Exercise directions: Would you restate each entry word for word, omitting the pictures?

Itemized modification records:
########################################

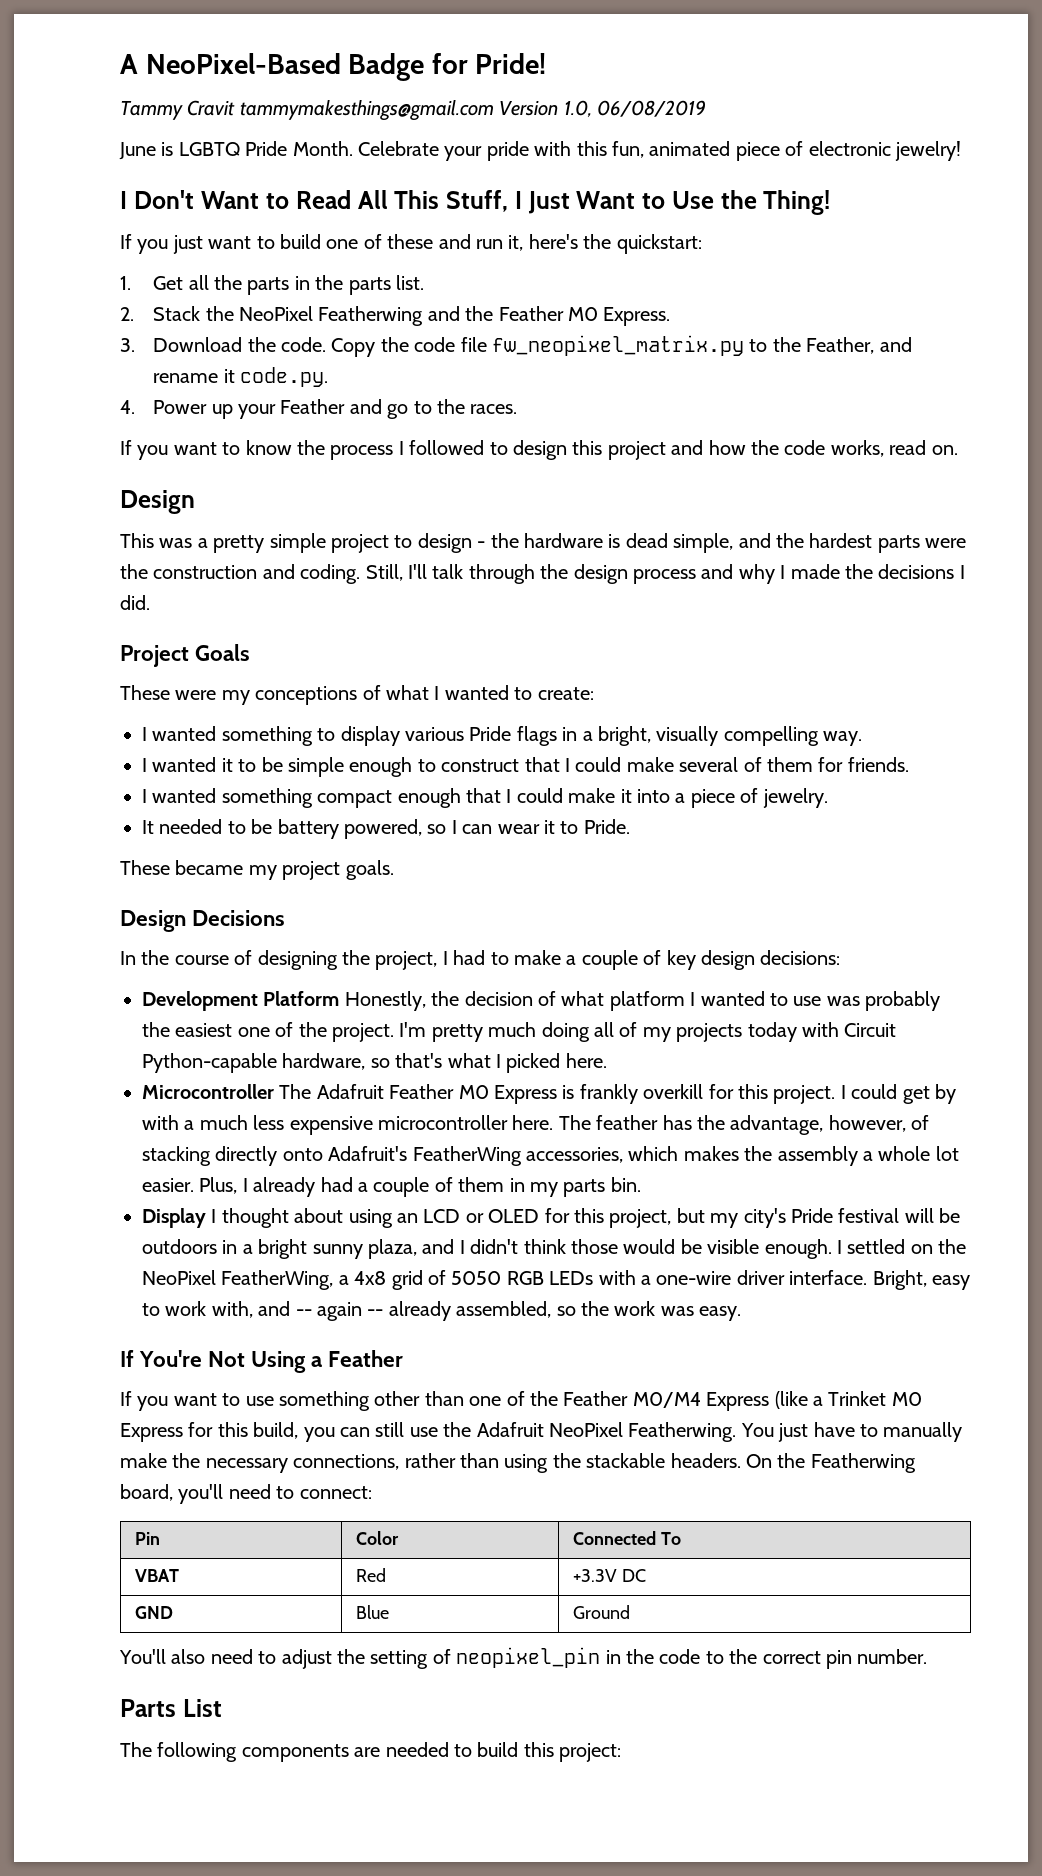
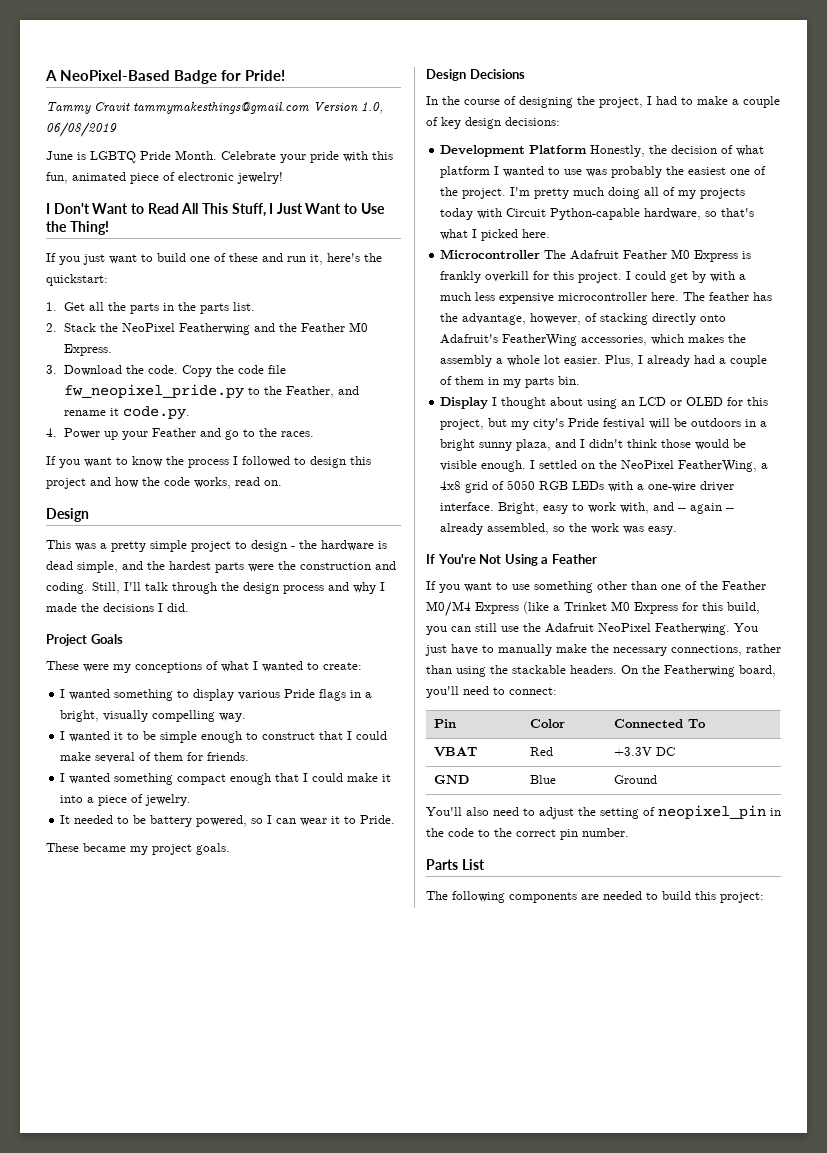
[491,335,744,356] fw_neopixel_matrix.py -> [63,384,244,399] fw_neopixel_pride.py

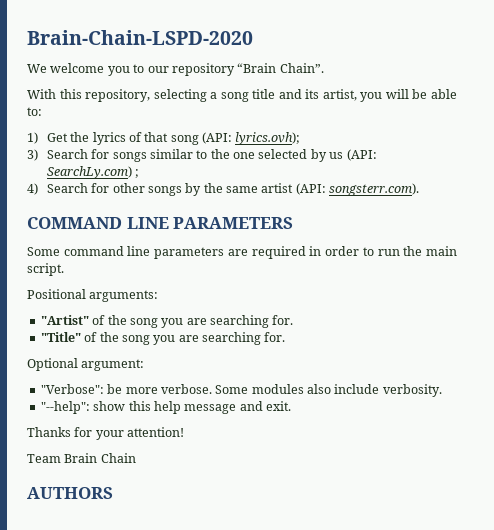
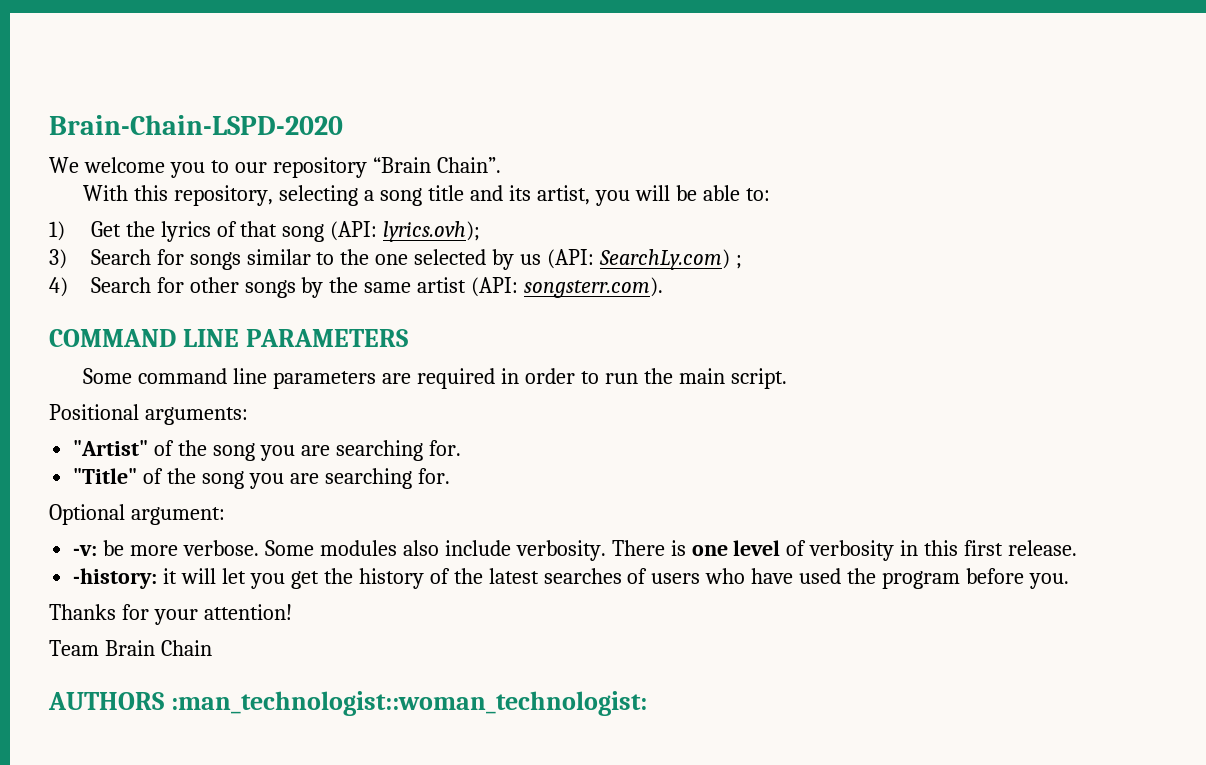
[40,384,104,394] "Verbose": -> [73,545,98,556] -v:
[40,401,291,414] // "--help": show this help message and exit. -> [611,540,1078,561] [73,568,1070,589] There is one level of verbosity in this first release. // -history: it will let you get the history of the latest searches of users who have used the program before you.
(113, 493) none -> [170,691,647,716] :man_technologist::woman_technologist:

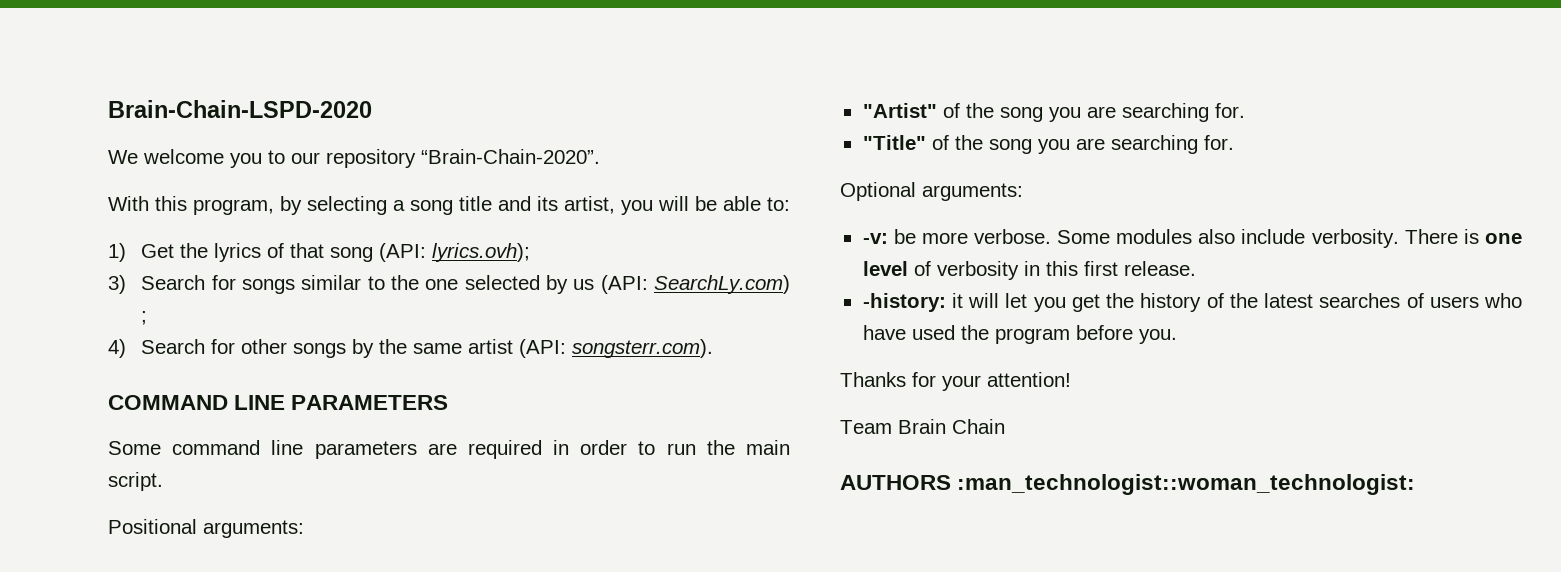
[372,157,501,173] “Brain Chain”. -> [421,149,600,164] “Brain-Chain-2020”.
[174,185,274,206] repository, -> [193,196,302,215] program, by
[130,507,225,525] argument: -> [922,183,1023,201] arguments:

########################################

Result for this exercise:
[491,335,744,356] fw_neopixel_matrix.py -> [63,384,244,399] fw_neopixel_pride.py

[40,384,104,394] "Verbose": -> [73,545,98,556] -v:
[40,401,291,414] // "--help": show this help message and exit. -> [611,540,1078,561] [73,568,1070,589] There is one level of verbosity in this first release. // -history: it will let you get the history of the latest searches of users who have used the program before you.
(113, 493) none -> [170,691,647,716] :man_technologist::woman_technologist:

[372,157,501,173] “Brain Chain”. -> [421,149,600,164] “Brain-Chain-2020”.
[174,185,274,206] repository, -> [193,196,302,215] program, by
[130,507,225,525] argument: -> [922,183,1023,201] arguments:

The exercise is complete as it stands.